Difference listings:
━━━━━━━━━━━━━━━━━━━━━━━━━━━━━━

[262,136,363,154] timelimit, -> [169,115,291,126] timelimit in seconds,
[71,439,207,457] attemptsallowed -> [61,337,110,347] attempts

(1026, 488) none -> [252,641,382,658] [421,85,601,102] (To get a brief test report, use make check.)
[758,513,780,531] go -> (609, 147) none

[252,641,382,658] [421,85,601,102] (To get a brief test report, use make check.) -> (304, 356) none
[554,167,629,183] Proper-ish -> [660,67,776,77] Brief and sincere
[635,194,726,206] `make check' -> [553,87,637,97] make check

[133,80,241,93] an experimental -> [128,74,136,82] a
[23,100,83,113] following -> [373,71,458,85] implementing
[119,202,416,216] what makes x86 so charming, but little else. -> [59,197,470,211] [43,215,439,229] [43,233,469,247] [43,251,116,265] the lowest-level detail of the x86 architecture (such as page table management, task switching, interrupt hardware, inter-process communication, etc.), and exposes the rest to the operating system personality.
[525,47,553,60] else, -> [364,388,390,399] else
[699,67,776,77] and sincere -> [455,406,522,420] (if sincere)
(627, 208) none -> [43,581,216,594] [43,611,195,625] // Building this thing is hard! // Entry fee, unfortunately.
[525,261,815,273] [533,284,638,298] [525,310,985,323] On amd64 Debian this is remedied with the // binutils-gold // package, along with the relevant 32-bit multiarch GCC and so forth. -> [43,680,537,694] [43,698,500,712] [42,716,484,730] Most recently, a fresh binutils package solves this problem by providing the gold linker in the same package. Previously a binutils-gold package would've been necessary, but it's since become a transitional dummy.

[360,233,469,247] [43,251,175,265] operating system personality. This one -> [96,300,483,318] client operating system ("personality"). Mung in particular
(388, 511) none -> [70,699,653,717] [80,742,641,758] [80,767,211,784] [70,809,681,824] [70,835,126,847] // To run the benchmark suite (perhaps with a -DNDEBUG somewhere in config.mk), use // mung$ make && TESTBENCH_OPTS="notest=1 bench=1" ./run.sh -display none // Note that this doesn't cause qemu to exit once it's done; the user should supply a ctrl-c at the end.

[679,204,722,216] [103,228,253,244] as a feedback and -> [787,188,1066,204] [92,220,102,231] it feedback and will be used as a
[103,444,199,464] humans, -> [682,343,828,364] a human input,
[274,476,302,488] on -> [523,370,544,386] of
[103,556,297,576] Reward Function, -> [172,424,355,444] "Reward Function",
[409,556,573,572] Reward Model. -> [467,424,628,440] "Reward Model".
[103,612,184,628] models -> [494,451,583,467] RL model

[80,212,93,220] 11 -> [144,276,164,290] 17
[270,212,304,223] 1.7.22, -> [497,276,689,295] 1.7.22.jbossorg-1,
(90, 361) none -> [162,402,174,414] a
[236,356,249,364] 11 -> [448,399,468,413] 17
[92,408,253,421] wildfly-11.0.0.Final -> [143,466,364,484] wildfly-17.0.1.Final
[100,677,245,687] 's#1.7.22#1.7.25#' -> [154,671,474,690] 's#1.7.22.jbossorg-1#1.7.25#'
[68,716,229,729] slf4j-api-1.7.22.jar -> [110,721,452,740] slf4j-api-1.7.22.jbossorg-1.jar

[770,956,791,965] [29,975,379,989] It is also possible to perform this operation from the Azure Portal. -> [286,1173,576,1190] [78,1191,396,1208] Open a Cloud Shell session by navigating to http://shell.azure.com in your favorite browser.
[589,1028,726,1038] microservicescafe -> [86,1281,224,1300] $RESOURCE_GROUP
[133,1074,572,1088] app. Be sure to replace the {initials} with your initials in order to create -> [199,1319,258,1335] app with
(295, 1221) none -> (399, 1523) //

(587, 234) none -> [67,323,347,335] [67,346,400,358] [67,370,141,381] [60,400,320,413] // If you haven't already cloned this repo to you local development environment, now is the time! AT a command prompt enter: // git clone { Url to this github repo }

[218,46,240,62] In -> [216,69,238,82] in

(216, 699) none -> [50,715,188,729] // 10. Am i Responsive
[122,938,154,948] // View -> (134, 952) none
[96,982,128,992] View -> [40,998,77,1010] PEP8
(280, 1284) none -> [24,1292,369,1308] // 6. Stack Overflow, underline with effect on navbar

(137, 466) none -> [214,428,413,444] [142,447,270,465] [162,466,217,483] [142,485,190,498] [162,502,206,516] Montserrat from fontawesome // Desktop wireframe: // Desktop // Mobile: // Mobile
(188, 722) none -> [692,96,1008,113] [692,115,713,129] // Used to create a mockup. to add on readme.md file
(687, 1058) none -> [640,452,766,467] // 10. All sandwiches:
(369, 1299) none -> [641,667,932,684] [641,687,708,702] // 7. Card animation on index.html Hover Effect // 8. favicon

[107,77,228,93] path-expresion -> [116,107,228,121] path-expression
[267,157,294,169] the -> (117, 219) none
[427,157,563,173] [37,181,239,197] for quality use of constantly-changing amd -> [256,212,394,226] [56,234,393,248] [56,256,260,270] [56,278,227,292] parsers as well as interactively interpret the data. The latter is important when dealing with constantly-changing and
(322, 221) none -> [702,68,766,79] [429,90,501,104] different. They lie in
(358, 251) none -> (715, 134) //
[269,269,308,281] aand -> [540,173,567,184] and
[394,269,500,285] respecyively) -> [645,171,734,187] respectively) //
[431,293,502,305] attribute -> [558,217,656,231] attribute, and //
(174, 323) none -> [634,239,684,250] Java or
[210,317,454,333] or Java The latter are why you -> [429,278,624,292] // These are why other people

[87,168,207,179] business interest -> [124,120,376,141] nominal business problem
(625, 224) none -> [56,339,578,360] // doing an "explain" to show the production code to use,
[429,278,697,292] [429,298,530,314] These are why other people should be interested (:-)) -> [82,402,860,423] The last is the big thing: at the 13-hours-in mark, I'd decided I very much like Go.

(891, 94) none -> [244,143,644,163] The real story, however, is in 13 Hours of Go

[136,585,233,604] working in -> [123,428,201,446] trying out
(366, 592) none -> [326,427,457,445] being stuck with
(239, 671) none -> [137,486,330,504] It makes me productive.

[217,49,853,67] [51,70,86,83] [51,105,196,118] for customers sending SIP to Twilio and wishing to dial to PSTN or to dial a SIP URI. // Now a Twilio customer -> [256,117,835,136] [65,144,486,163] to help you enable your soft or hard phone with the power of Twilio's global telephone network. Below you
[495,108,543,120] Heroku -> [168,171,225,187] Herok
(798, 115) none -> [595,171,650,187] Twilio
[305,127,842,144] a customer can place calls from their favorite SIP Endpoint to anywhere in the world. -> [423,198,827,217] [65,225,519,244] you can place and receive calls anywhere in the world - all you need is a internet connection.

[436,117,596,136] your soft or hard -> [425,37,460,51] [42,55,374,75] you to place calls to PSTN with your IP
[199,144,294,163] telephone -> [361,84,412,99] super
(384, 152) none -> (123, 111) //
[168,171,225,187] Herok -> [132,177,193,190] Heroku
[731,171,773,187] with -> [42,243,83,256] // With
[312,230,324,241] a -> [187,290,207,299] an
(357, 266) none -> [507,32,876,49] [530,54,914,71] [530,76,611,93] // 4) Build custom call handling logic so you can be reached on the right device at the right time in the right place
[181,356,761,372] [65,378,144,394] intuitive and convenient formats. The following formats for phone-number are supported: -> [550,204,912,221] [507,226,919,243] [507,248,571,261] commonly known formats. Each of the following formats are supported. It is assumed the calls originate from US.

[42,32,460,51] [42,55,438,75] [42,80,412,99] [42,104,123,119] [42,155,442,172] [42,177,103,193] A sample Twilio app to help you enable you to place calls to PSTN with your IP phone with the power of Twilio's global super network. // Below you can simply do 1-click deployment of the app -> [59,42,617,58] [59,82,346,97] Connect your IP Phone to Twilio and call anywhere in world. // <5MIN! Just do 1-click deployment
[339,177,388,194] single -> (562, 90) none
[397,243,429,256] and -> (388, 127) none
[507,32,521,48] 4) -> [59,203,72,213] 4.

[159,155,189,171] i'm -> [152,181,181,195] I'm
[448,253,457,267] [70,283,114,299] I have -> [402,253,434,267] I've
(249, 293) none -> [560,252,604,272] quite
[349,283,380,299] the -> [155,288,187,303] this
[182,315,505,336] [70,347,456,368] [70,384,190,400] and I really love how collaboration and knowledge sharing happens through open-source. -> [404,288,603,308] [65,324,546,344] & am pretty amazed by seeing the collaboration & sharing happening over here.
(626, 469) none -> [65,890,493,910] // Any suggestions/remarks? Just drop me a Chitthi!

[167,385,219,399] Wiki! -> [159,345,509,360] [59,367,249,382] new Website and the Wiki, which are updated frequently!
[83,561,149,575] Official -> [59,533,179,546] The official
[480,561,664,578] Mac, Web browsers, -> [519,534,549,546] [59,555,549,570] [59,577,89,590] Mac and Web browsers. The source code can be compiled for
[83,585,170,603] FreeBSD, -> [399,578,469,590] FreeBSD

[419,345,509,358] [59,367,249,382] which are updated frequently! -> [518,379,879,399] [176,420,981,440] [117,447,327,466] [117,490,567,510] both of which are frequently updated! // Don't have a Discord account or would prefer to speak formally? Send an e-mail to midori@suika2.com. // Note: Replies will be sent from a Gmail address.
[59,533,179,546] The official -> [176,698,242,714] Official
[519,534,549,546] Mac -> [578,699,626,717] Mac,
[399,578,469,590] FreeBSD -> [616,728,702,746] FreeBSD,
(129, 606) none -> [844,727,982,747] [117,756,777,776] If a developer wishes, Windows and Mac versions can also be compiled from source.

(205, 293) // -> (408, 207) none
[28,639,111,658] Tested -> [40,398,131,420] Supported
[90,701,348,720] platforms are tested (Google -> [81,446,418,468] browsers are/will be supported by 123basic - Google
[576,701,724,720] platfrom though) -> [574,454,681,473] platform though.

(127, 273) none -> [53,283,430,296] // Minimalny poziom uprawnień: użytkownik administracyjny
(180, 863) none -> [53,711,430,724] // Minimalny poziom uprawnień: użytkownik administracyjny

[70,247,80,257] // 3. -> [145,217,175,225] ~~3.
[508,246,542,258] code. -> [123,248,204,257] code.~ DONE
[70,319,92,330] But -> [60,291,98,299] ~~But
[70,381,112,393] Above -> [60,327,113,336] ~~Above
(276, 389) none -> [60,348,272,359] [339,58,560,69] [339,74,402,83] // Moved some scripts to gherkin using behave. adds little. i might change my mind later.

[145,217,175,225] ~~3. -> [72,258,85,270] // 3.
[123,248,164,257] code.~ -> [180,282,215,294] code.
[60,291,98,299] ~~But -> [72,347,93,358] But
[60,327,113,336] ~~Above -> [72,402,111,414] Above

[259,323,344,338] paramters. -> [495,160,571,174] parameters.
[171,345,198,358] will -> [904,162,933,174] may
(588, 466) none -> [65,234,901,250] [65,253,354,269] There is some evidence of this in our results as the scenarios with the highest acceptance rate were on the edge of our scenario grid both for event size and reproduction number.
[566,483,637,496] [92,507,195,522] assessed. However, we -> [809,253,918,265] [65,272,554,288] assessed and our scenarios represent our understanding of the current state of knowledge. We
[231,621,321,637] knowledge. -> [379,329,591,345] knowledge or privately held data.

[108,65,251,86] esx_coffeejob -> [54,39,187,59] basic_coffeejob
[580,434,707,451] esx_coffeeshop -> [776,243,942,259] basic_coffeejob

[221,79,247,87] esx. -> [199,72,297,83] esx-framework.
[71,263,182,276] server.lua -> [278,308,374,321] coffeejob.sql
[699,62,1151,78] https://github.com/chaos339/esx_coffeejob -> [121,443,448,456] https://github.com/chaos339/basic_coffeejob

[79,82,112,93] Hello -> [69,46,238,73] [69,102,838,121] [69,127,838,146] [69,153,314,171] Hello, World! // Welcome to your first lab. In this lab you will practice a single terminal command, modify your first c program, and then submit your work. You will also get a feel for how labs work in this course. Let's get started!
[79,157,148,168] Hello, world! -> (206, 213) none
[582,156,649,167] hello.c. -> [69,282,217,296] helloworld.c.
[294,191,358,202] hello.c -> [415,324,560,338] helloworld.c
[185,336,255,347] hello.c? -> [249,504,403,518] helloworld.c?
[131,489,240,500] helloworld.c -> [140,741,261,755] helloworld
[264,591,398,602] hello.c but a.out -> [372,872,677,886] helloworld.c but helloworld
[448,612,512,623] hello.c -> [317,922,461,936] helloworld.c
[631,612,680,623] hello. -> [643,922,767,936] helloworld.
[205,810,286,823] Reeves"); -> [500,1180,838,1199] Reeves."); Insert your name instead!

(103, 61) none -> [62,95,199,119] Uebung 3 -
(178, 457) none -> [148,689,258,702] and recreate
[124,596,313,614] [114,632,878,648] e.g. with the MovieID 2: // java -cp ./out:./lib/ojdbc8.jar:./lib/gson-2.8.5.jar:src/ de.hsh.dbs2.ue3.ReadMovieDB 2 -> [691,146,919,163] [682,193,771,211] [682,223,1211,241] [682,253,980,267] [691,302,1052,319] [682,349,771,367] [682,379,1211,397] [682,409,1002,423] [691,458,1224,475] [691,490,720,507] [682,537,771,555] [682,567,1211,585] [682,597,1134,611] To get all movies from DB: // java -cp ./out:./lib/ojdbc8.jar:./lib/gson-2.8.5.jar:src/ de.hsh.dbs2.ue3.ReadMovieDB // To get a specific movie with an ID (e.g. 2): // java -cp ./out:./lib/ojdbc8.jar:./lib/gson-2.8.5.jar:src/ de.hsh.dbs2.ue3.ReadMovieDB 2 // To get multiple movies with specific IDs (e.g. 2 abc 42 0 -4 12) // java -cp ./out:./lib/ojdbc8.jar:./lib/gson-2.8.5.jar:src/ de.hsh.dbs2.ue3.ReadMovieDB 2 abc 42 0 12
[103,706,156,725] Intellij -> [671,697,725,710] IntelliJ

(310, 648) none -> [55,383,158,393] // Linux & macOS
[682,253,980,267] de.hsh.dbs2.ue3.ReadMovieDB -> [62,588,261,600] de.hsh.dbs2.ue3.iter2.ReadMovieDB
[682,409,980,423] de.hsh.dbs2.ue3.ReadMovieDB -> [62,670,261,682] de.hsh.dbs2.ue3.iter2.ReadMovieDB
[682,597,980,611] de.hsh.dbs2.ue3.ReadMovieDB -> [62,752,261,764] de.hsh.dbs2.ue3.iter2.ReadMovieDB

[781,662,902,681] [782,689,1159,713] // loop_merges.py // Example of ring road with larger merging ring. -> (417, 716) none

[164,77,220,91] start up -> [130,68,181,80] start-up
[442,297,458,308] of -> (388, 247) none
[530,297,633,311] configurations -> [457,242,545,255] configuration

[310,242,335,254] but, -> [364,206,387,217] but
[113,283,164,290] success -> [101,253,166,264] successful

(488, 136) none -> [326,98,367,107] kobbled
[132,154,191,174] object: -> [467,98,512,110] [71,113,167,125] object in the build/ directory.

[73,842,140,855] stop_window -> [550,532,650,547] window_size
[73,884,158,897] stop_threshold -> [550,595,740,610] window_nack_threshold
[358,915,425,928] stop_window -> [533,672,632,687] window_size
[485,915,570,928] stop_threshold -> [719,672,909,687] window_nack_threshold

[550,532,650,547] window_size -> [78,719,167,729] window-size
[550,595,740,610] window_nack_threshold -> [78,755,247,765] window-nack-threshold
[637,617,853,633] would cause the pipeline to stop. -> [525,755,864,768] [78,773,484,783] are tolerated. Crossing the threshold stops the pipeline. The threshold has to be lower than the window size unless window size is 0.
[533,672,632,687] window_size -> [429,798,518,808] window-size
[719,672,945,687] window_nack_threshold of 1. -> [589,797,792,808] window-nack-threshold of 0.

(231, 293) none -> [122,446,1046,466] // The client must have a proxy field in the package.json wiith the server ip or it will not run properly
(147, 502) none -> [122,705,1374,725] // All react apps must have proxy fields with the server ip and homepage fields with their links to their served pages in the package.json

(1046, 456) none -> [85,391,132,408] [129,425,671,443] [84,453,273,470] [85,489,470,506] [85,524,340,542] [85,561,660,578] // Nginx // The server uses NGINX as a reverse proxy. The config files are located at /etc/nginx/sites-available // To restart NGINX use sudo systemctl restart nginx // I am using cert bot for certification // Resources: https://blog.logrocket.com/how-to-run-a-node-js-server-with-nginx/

━━━━━━━━━━━━━━━━━━━━━━━━━━━━━━

In the data above, find the line with "[70,381,112,393] Above ->" and the line with "[79,82,112,93] Hello ->". Retype both, plus every line between them, exactly.

[70,381,112,393] Above -> [60,327,113,336] ~~Above
(276, 389) none -> [60,348,272,359] [339,58,560,69] [339,74,402,83] // Moved some scripts to gherkin using behave. adds little. i might change my mind later.

[145,217,175,225] ~~3. -> [72,258,85,270] // 3.
[123,248,164,257] code.~ -> [180,282,215,294] code.
[60,291,98,299] ~~But -> [72,347,93,358] But
[60,327,113,336] ~~Above -> [72,402,111,414] Above

[259,323,344,338] paramters. -> [495,160,571,174] parameters.
[171,345,198,358] will -> [904,162,933,174] may
(588, 466) none -> [65,234,901,250] [65,253,354,269] There is some evidence of this in our results as the scenarios with the highest acceptance rate were on the edge of our scenario grid both for event size and reproduction number.
[566,483,637,496] [92,507,195,522] assessed. However, we -> [809,253,918,265] [65,272,554,288] assessed and our scenarios represent our understanding of the current state of knowledge. We
[231,621,321,637] knowledge. -> [379,329,591,345] knowledge or privately held data.

[108,65,251,86] esx_coffeejob -> [54,39,187,59] basic_coffeejob
[580,434,707,451] esx_coffeeshop -> [776,243,942,259] basic_coffeejob

[221,79,247,87] esx. -> [199,72,297,83] esx-framework.
[71,263,182,276] server.lua -> [278,308,374,321] coffeejob.sql
[699,62,1151,78] https://github.com/chaos339/esx_coffeejob -> [121,443,448,456] https://github.com/chaos339/basic_coffeejob

[79,82,112,93] Hello -> [69,46,238,73] [69,102,838,121] [69,127,838,146] [69,153,314,171] Hello, World! // Welcome to your first lab. In this lab you will practice a single terminal command, modify your first c program, and then submit your work. You will also get a feel for how labs work in this course. Let's get started!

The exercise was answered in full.